WHAT YOU NEED TO DO: Within the listing, each line that has the string "discount" should be copied.
········
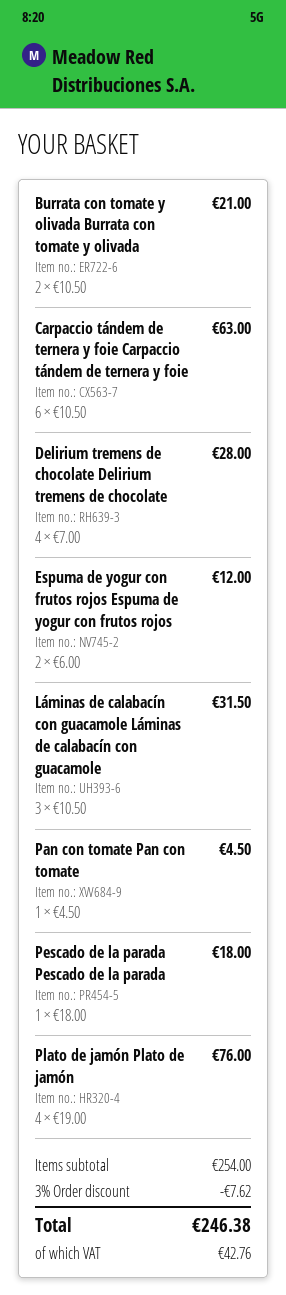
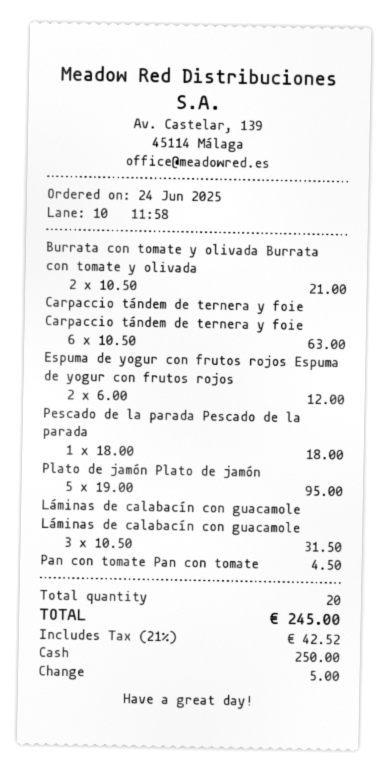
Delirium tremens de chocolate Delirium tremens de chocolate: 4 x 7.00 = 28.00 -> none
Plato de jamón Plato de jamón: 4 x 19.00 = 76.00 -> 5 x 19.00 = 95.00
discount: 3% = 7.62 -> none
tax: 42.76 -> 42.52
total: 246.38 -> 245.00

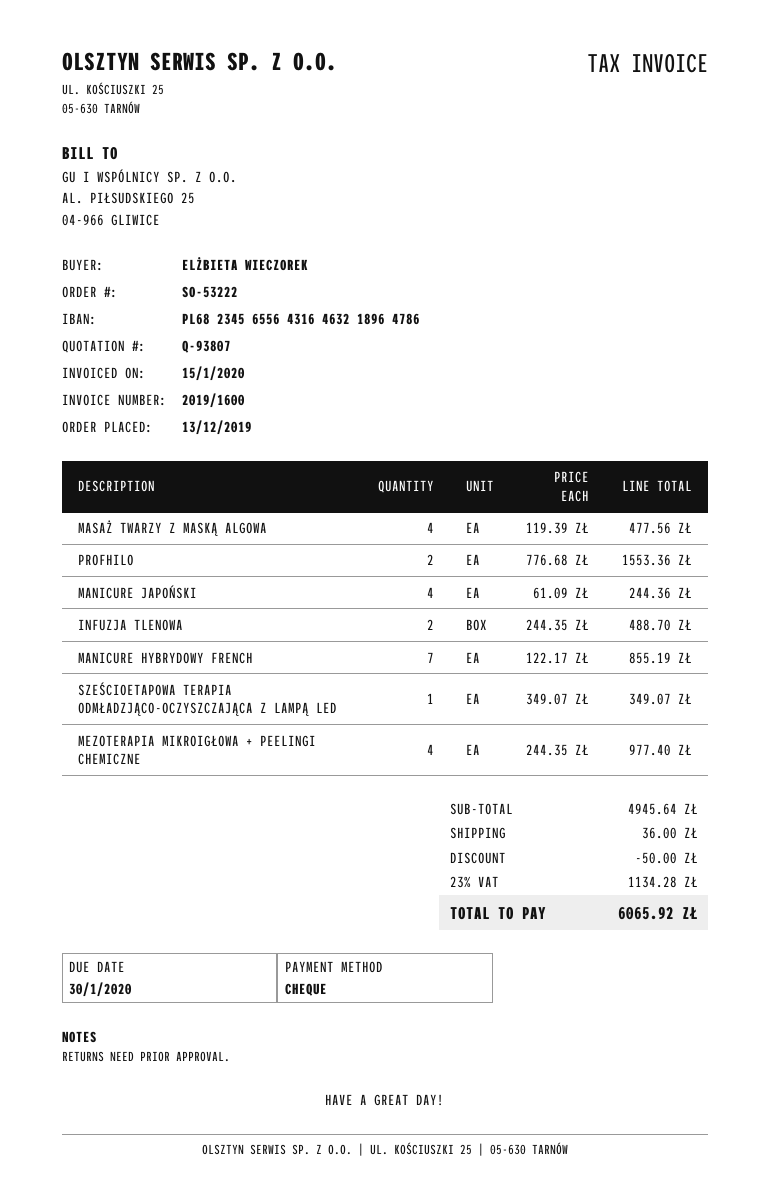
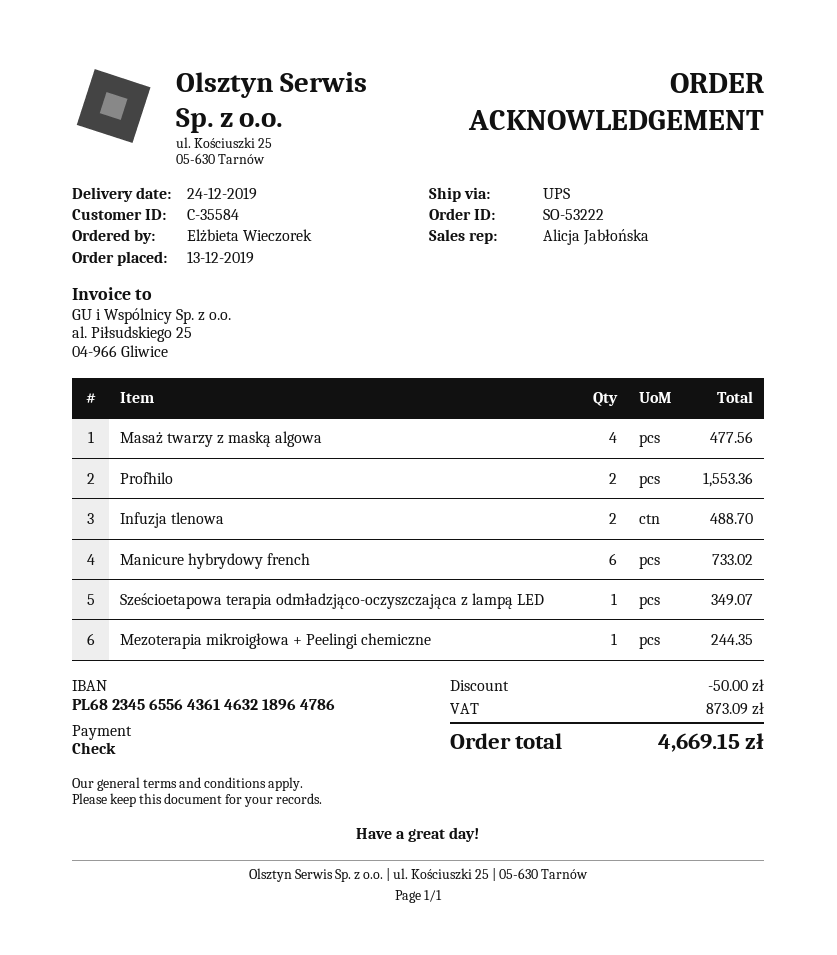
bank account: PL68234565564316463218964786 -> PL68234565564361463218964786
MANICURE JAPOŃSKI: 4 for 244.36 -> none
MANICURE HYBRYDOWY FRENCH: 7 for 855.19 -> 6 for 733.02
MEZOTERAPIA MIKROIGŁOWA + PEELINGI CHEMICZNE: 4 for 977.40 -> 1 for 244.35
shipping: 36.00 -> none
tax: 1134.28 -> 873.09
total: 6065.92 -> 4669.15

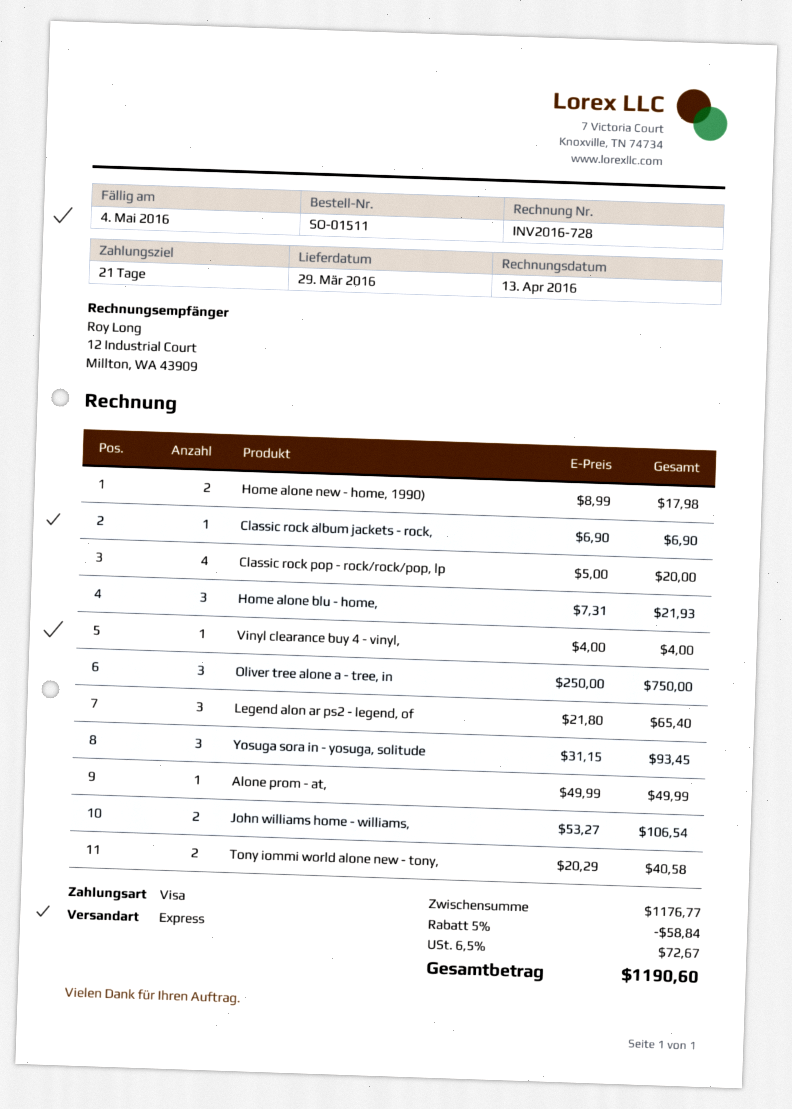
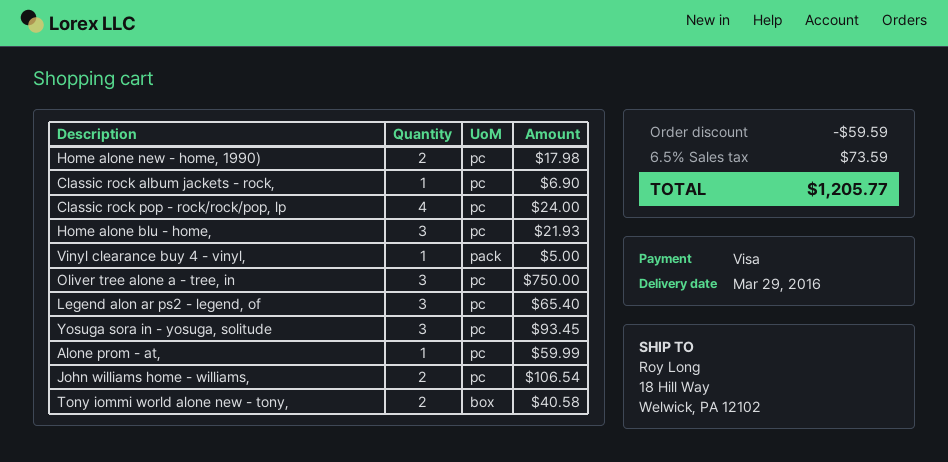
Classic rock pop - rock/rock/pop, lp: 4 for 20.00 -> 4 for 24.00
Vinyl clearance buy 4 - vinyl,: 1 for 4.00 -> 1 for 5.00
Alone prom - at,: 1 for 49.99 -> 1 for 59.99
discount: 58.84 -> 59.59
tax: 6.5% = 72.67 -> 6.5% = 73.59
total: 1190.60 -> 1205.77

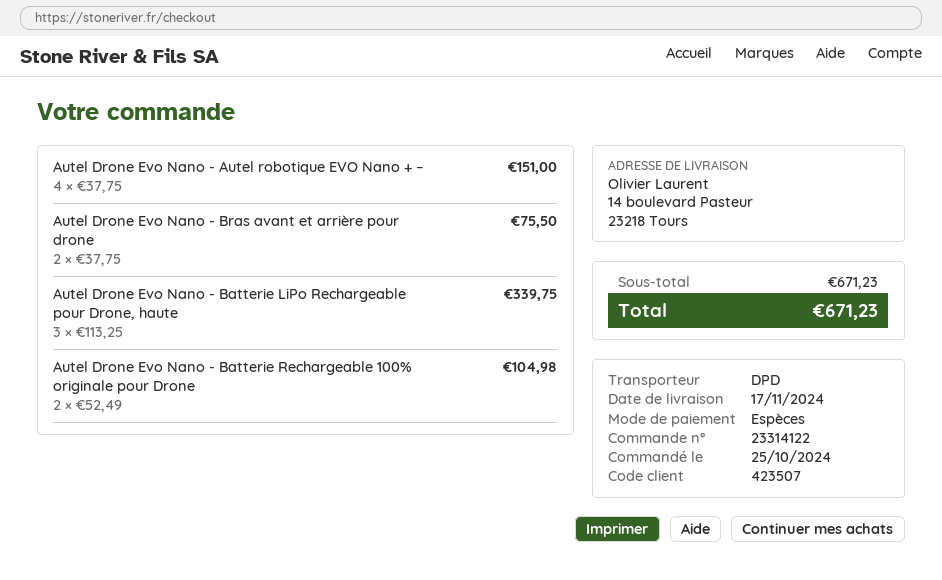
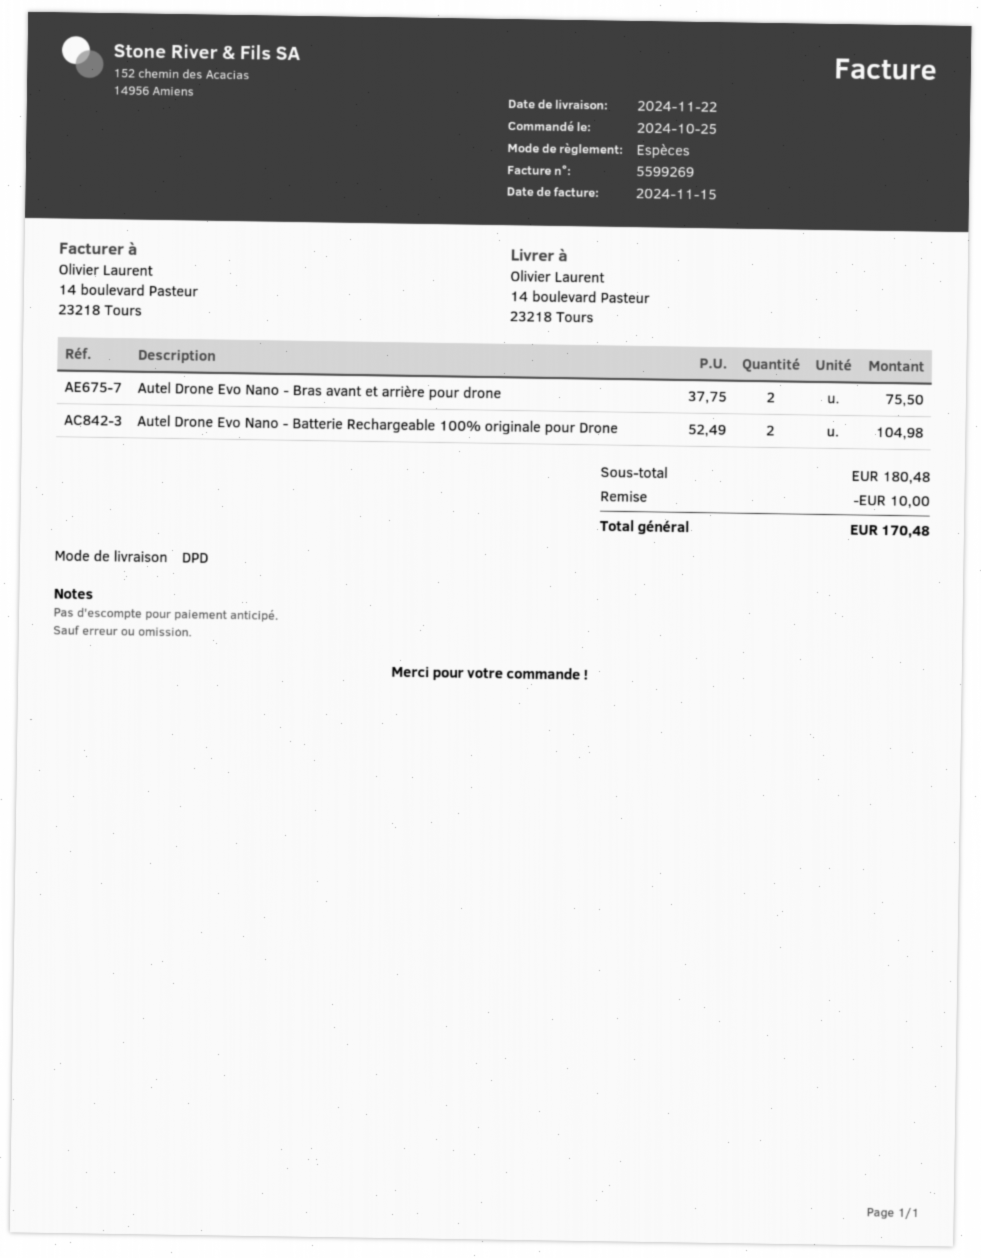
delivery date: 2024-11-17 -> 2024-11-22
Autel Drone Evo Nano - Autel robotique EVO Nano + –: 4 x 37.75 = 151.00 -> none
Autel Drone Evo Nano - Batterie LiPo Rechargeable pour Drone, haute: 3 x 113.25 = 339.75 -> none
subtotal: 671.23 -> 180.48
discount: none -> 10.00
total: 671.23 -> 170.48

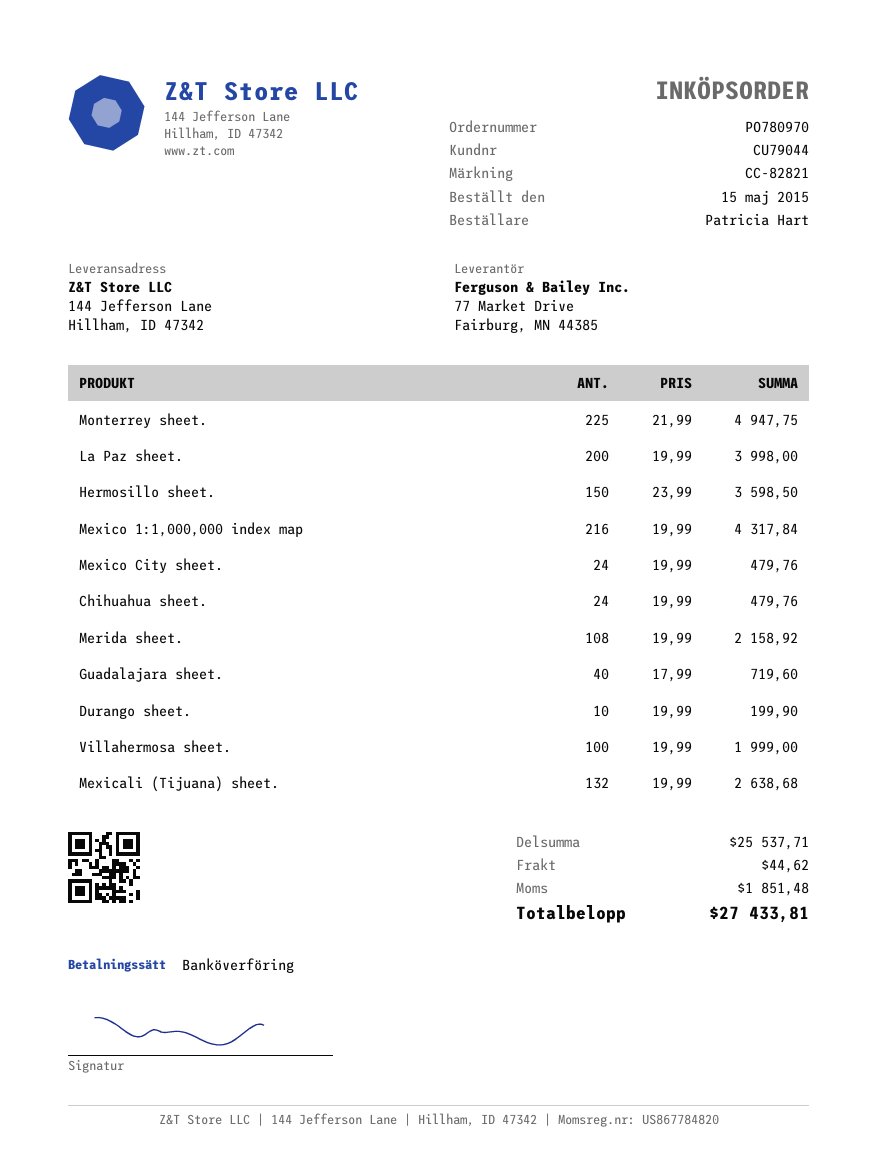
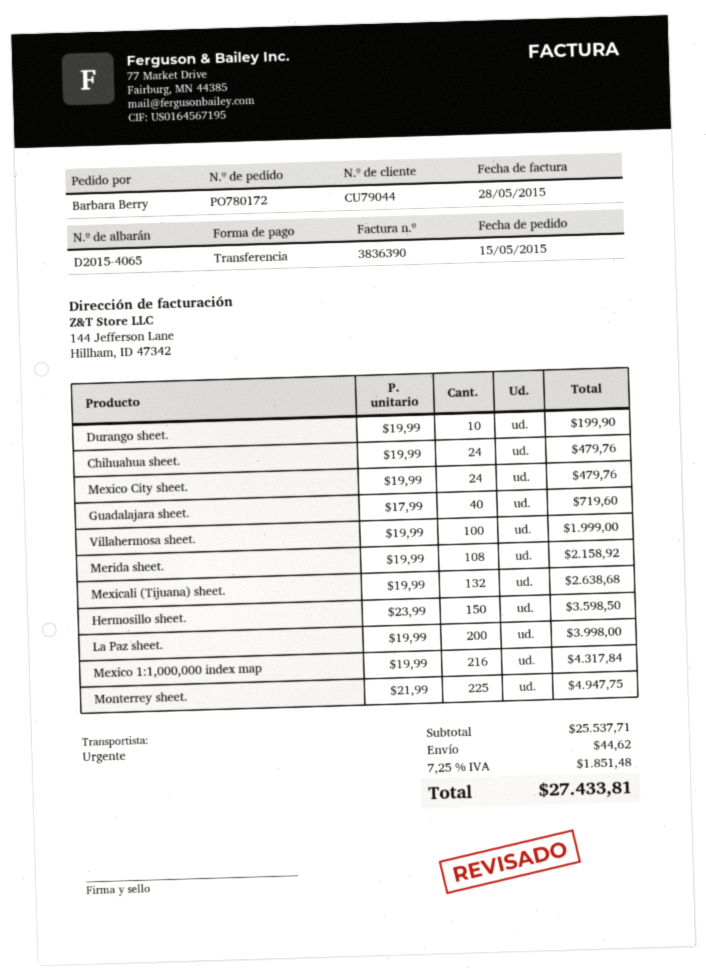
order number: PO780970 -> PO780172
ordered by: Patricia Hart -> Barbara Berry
········
SOLUTION TO THE PROBLEM:
discount: 3% = 7.62 -> none
discount: 58.84 -> 59.59
discount: none -> 10.00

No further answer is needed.